Faut-il retenir un chiffre d’affaires hors taxes ou toutes taxes comprises pour le calcul de l’indemnité d’éviction ?
L’article L.145-14 du code de commerce offre au bailleur la possibilité de refuser au preneur commercial le renouvellement du bail. Toutefois, il lui appartient alors – sauf exception et notamment motif grave ou légitime – de verser au locataire évincé une indemnité de nature à compenser le préjudice causé par le défaut de renouvellement. L’alinéa 2 de l’article L.145-14 précise que « cette indemnité comprend notamment la valeur marchande du fonds de commerce, déterminée suivant les usages de la profession […] ». C’est précisément sur cette disposition que la troisième Chambre civile de la Cour de cassation a été amenée à s’exprimer dans le cadre de l’arrêt présentement commenté.

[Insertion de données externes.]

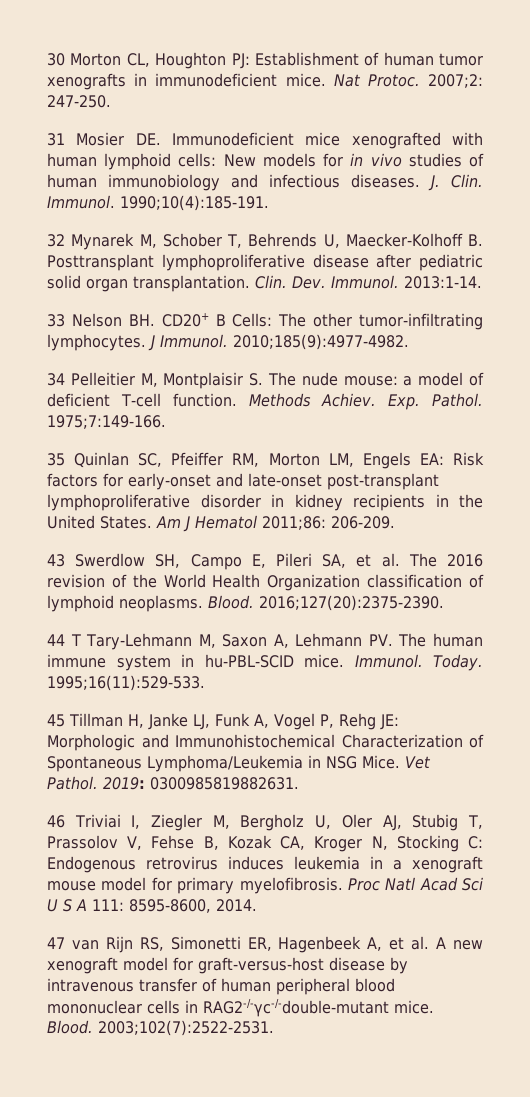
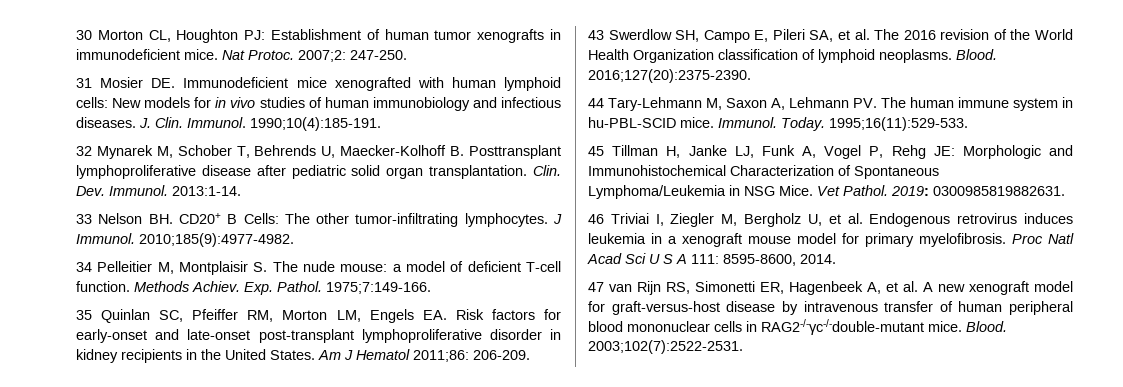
- 35 Quinlan SC, Pfeiffer RM, Morton LM, Engels EA: Risk factors for early-onset and late-onset post-transplant lymphoproliferative disorder in kidney recipients in the United States.
+ 35 Quinlan SC, Pfeiffer RM, Morton LM, Engels EA. Risk factors for early-onset and late-onset post-transplant lymphoproliferative disorder in kidney recipients in the United States.
- 44 T Tary-Lehmann M, Saxon A, Lehmann PV. The human immune system in hu-PBL-SCID mice.
+ 44 Tary-Lehmann M, Saxon A, Lehmann PV. The human immune system in hu-PBL-SCID mice.
- 46 Triviai I, Ziegler M, Bergholz U, Oler AJ, Stubig T, Prassolov V, Fehse B, Kozak CA, Kroger N, Stocking C: Endogenous retrovirus induces leukemia in a xenograft mouse model for primary myelofibrosis.
+ 46 Triviai I, Ziegler M, Bergholz U, et al. Endogenous retrovirus induces leukemia in a xenograft mouse model for primary myelofibrosis.

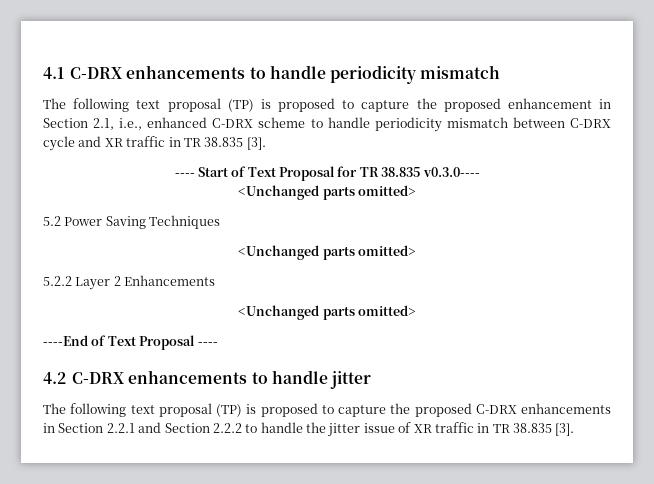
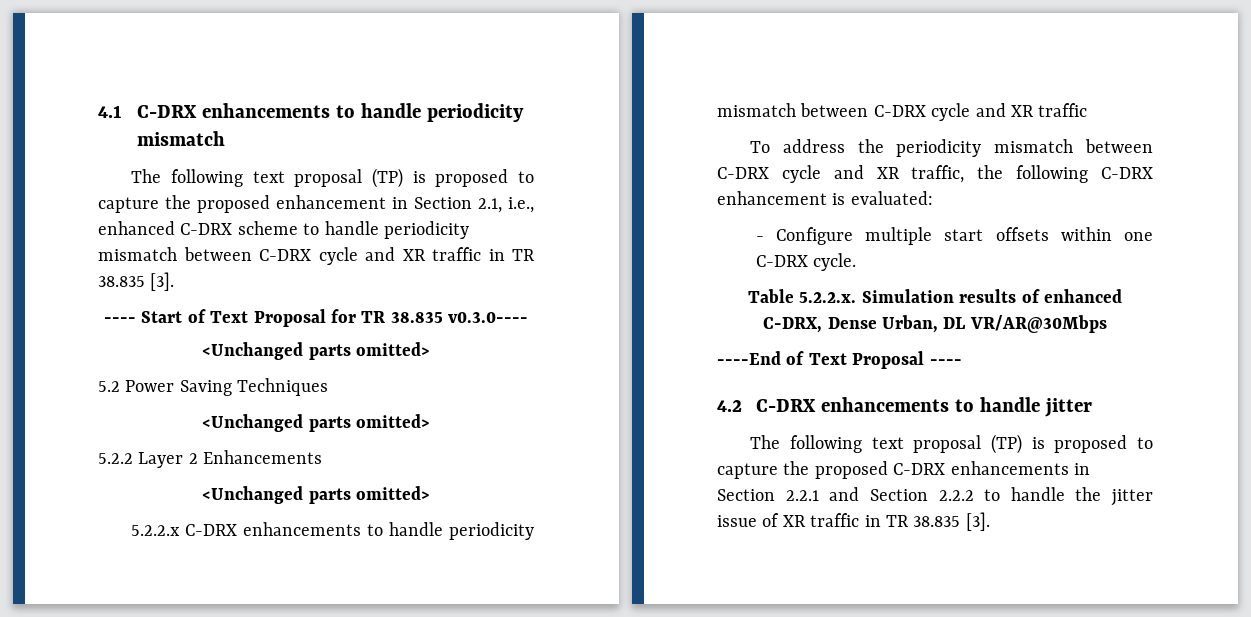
+ 5.2.2.x C-DRX enhancements to handle periodicity mismatch between C-DRX cycle and XR traffic
+ To address the periodicity mismatch between C-DRX cycle and XR traffic, the following C-DRX enhancement is evaluated:
+ - Configure multiple start offsets within one C-DRX cycle.
+ Table 5.2.2.x. Simulation results of enhanced C-DRX, Dense Urban, DL VR/AR@30Mbps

Les faits de l’espèce présentaient une certaine banalité. Un local commercial avait été donné en location à un preneur afin que celui-ci puisse exploiter un commerce de vente de prêt-à-porter. Près de neuf ans après, et conformément aux dispositions légales, les bailleresses avaient fait délivrer un congé avec offre d’une indemnité d’éviction. Un désaccord est alors apparu quant à la détermination du montant de cette indemnité, le preneur estimant que le montant de chiffre d’affaires à prendre en compte ne pouvait s’entendre que de celui incluant la taxe sur la valeur ajoutée. De façon prévisible, les bailleresses soutenaient l’exact inverse, la prise en compte du taux de la taxe sur la valeur ajoutée applicable entraînant une augmentation non négligeable de l’indemnité d’éviction.
Accueillant l’argumentaire développé par les bailleresses, les juges d’appel ont retenu que « Pour la détermination du chiffre d’affaires, […] seul son montant hors TVA doit être pris en considération, l’indemnité attribuée s’inscrivant dans la réparation d’un préjudice et non dans une transaction imposable. ».
Le raisonnement conduit par la Cour d’appel reposait finalement sur l’idée selon laquelle la TVA n’est pas un acquis pour le commerçant, mais bien un impôt recouvré par lui sur ses clients et réservé à l’administration fiscale dont il n’est que l’agent de perception.
La Cour de cassation casse l’arrêt d’appel pour défaut de base légale, estimant que le fait qu’une indemnité réparatrice ne soit pas soumise à une taxe sur la valeur ajoutée ne fait pas en soi obstacle à la prise en compte pour sa fixation, d’éléments comptables arrêtés toutes taxes comprises.
Dès lors, le calcul de la valeur marchande du fonds de commerce s’effectue selon les usages et modalités retenus dans la profession ou le secteur d’activité commerciale concernés. La Haute Cour reproche ainsi à la Cour d’appel de n’avoir pas recherché quelles étaient les modalités d’évaluation des fonds de commerce en vue d’une transaction en usage dans la profession, en l’espèce, pour une activité de prêt-à-porter. La position adoptée par la Cour de cassation s’inscrit dans la lignée d’un raisonnement déjà adopté dans la cadre d’une précédente décision (Cass. civ. 3ème, 15 juin 1994, n°92-14.172). Sans préjuger de la nécessité d’inclure ou non en l’espèce la TVA dans le montant du chiffre d’affaires permettant de fixer le montant de l’indemnité d’éviction, la Cour se contente de rappeler à chacun l’importance que continuent de revêtir les usages commerciaux dans le domaine du droit commercial. Dès lors, il échet aux experts et consécutivement aux tribunaux de rechercher au cas par cas, les modalités d’évaluation en usage pour le secteur d’activité concerné, afin de déterminer s’il convient ou non d’inclure la taxe sur la valeur ajoutée dans le montant du chiffre d’affaires servant de base au calcul de l’indemnité d’éviction. Cet impératif pourrait alors conduire les professionnels à revenir sur leurs habitudes ; les barèmes publiés – qui constituent les références pour les praticiens de fixation des indemnités d’éviction – faisant majoritairement référence à un chiffre d’affaires toutes taxes comprises alors que les experts tiennent compte des chiffres d’affaires hors taxes tels qu’ils sont mentionnés au bilan du preneur évincé. Cet arrêt rendu par la Cour de cassation devrait donc inciter l’ensemble des experts judiciaires à déterminer de façon plus lisible leur mode de calcul, participant ainsi au renforcement d’une certaine forme de sécurité juridique recherchée par l’ensemble des partenaires commerciaux.